Pandangan lain, Rusdi juga menyinggung soal kondisi pasar Solok yang semakin sepi pembeli dan banyaknya keluhan pedagang, terutama ditengah perjuangan Pemda memutus mata rantai corona dan telah menetapkan sistem new normal.
“Sudah sejauh mana langkah strategis Pemko dalam mengoptimalkan kembali Pasar Raya agar ramai pembeli,”

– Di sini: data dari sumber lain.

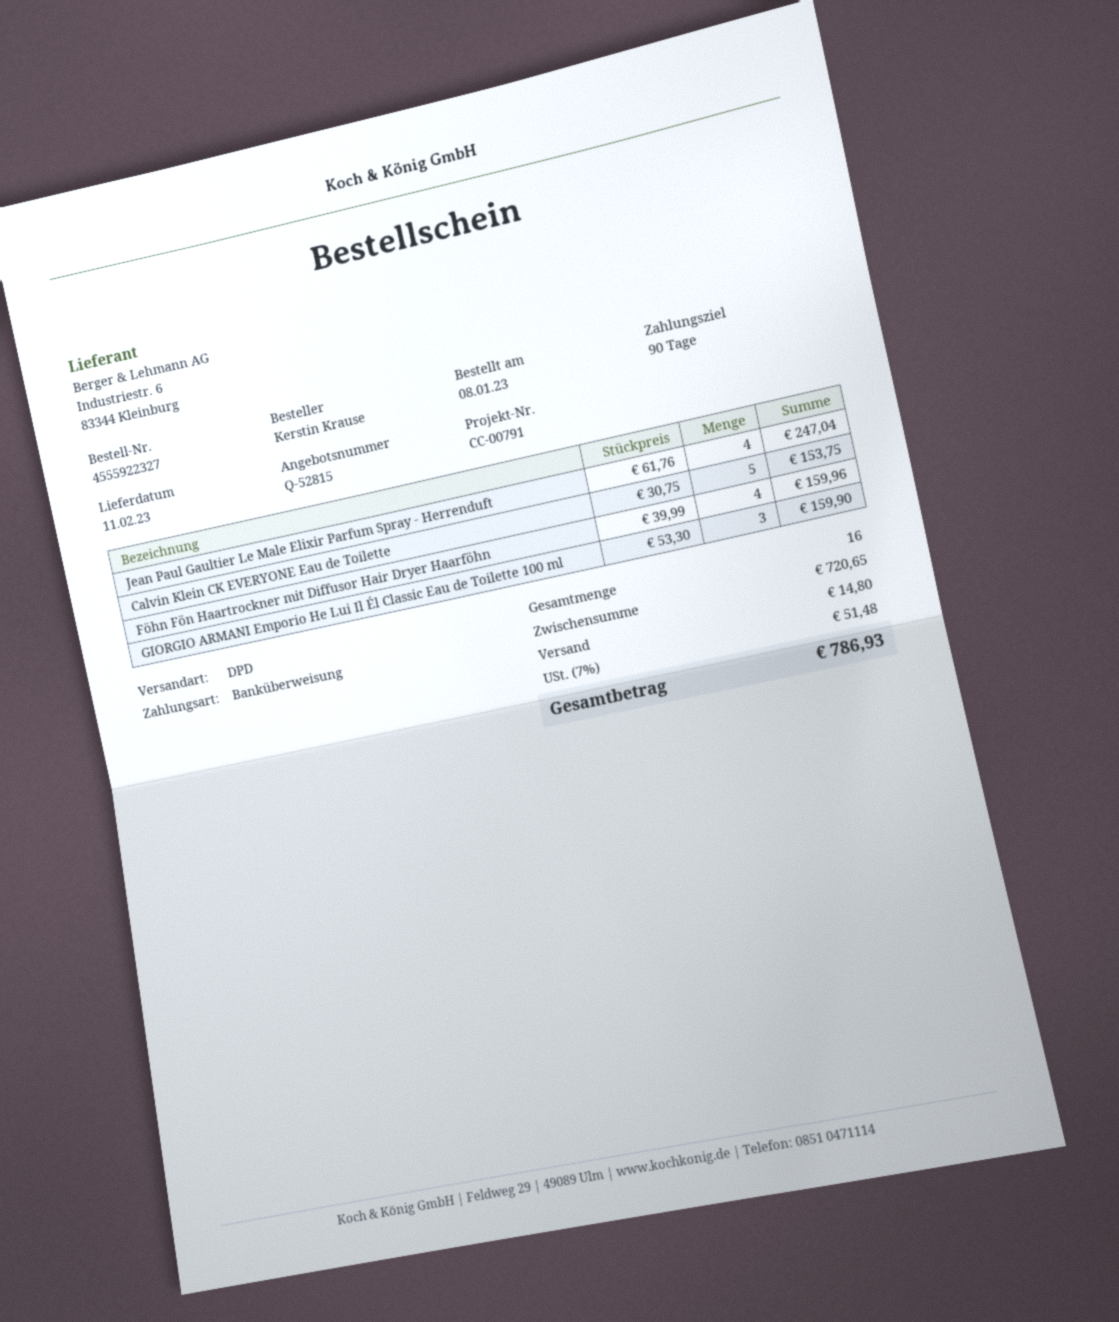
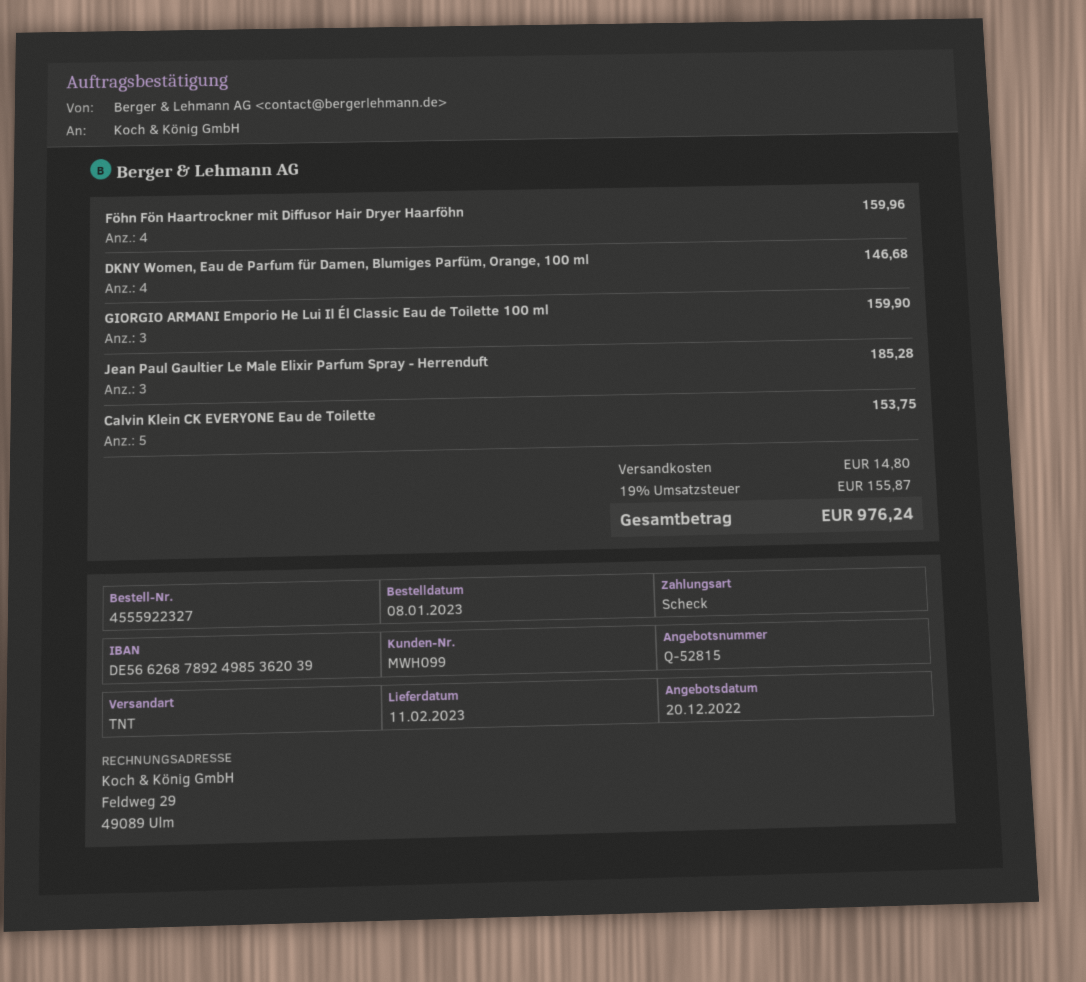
payment method: bank transfer -> cheque
shipping method: DPD -> TNT
Jean Paul Gaultier Le Male Elixir Parfum Spray - Herrenduft: 4 for 247.04 -> 3 for 185.28
DKNY Women, Eau de Parfum für Damen, Blumiges Parfüm, Orange, 100 ml: none -> 4 for 146.68
tax: 7% = 51.48 -> 19% = 155.87
total: 786.93 -> 976.24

Sementara Fraksi Solok Adil Makmur juga menerima keluhan warga di pasar Abdurrahman bin Auf Terminal Bareh Solok soal belum maksimalnya kebutuhan bagi pembeli.
“Kami meminta Pemko meninjau kembali dan memberikan solusinya,” kata Rusdi.
Keluhan lain yang ia terima terkait pedagang yang telah membayar kios sebelum pasar beroperasi, namun sampai saat ini tak kunjung bisa menempati kios.